Resplendent in new Societe Proprietarie des Navires colours, the 1981-built, 8,800-ton COTE D'AZUR operates between Dover & Calais.


----------



## tanker (May 26, 2004)

At the end 2003 she was SEAFRANCE RENOIR.


----------



## billyboy (Jul 6, 2005)

tanker said:


> At the end 2003 she was SEAFRANCE RENOIR.


Hi. there is an interesting book by "Ian Allen" called cross chanel ferries. it has many good pictures and some excellent write ups about our ferries in the english chanel. even shows pictures of some after they were converted for mediteranian wok. look out for this one. my copy has no ISBN no i am afraid. should still be able to order it though.


----------



## Adrian Lead (Jul 2, 2005)

*Seafrance Renoir*

Yes she is now the spare ship and is presently standing in for Seafrance Manet which I am told is having a much needed refit


----------



## R58484956 (Apr 19, 2004)

Wightlink Ferries today 18/08/05 had their safety certificate withdrawn with immediate effect for their fastcats (4) FC Our Lady Patricia had 2 engine room fires which they forgot to tell the M& CG Agency.this happened a few months ago and they have only now taken action in the height of the summer season.

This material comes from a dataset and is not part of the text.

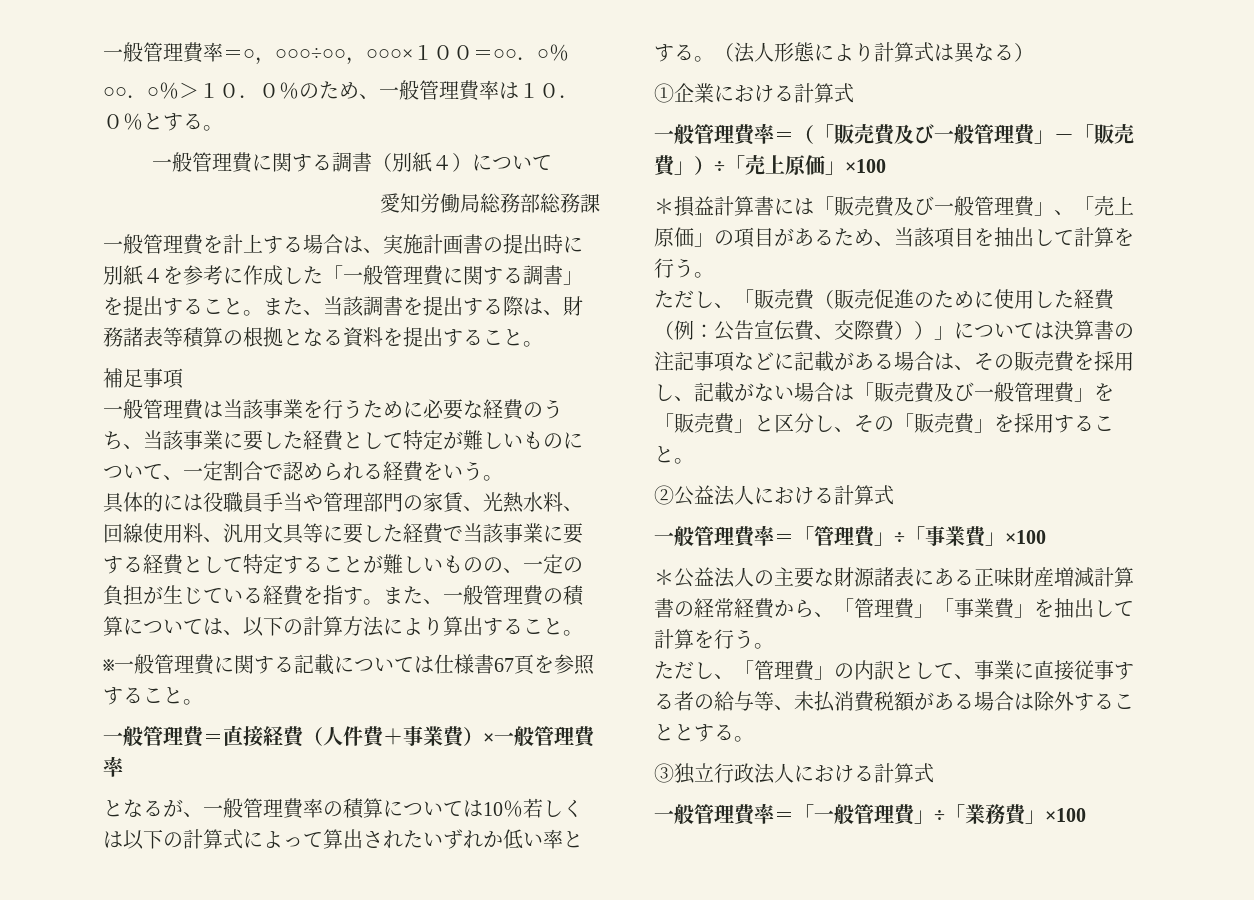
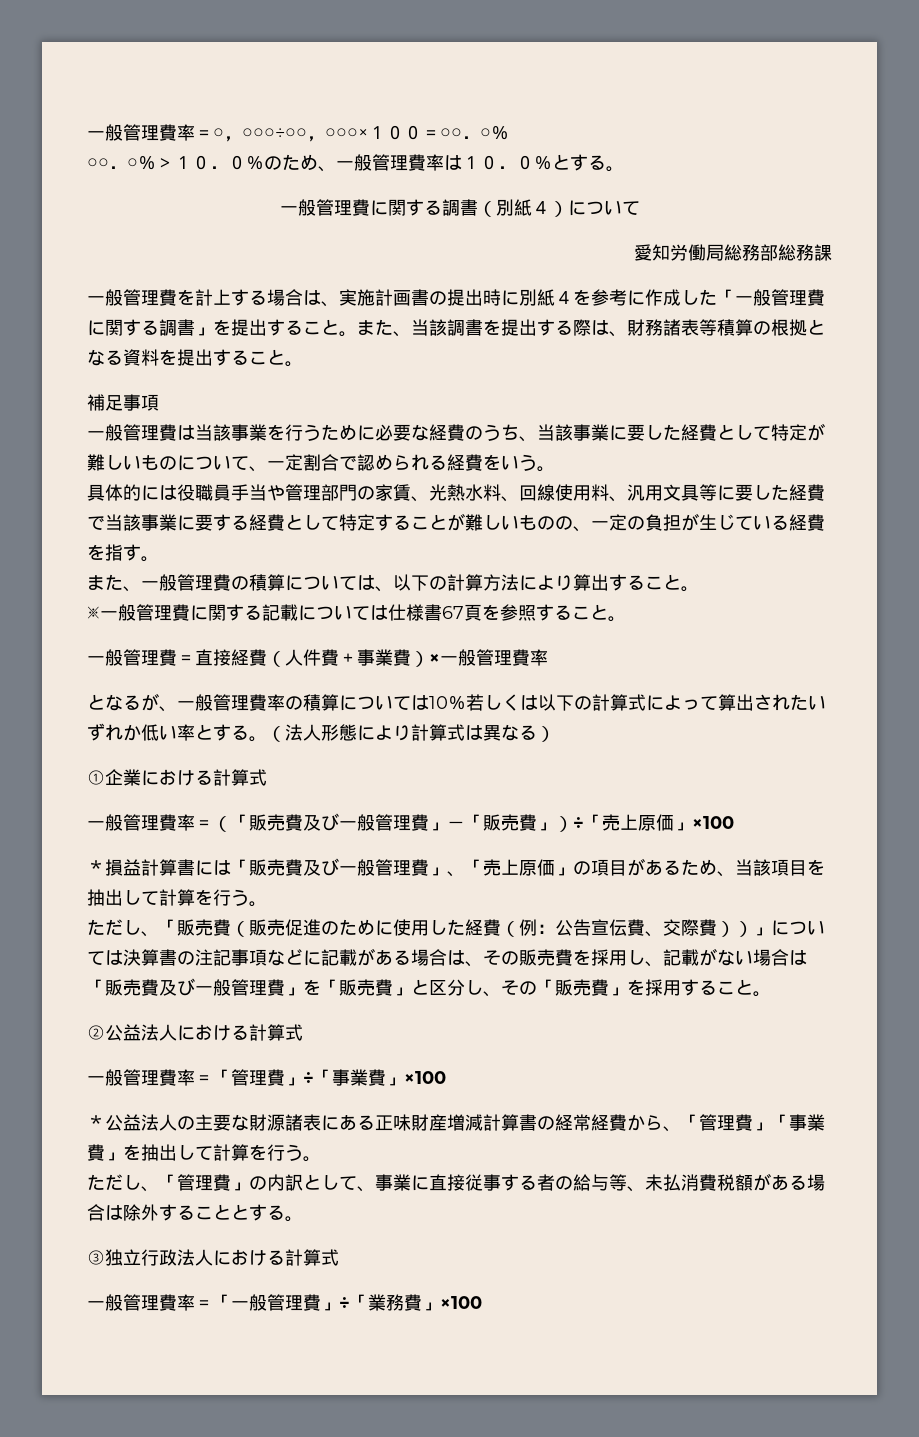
- 具体的には役職員手当や管理部門の家賃、光熱水料、回線使用料、汎用文具等に要した経費で当該事業に要する経費として特定することが難しいものの、一定の負担が生じている経費を指す。また、一般管理費の積算については、以下の計算方法により算出すること。
+ 具体的には役職員手当や管理部門の家賃、光熱水料、回線使用料、汎用文具等に要した経費で当該事業に要する経費として特定することが難しいものの、一定の負担が生じている経費を指す。
+ また、一般管理費の積算については、以下の計算方法により算出すること。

The locals are not amused.Another vessel has been hired to replace FC.Further info will no doubt come from our I of W members.


----------



## R58484956 (Apr 19, 2004)

Any news on when they will be given their certificates back.


----------



## moaf (Jun 16, 2005)

I work for Wightlink. The certificates were given back today. Don't think the Patricia will be back on the run. MCA say they have to reduce her exhaust temps which will be difficult unless they buy new engines which is probably not worth it. Also, our marvelous Marketing Manager has named the vessel on local radio so doubt anyone will want to travel on the old cats now. Incat only design their ships for 10 year life, and Patricia and Pamela are now 19 years old. It's a shame it had to be like this, but the MCA surveyor has got it in for Wightlinks Marine Director. There is no problem with the new cats, but they were arrested because the stoppers were put on the route, not the vessels.


----------



## R58484956 (Apr 19, 2004)

Thanks moaf for the update, tv is all to ready to give the bad news, but have not seen/heard any good news that the certs have now been reissued.


----------



## moaf (Jun 16, 2005)

further to my earlier post, the old cats have still not been issued with their certificate. The new cats are running as normal under their certificate, which is issued as another class of vessel. Not sure if any IOW members have any opinions on the old cats?


----------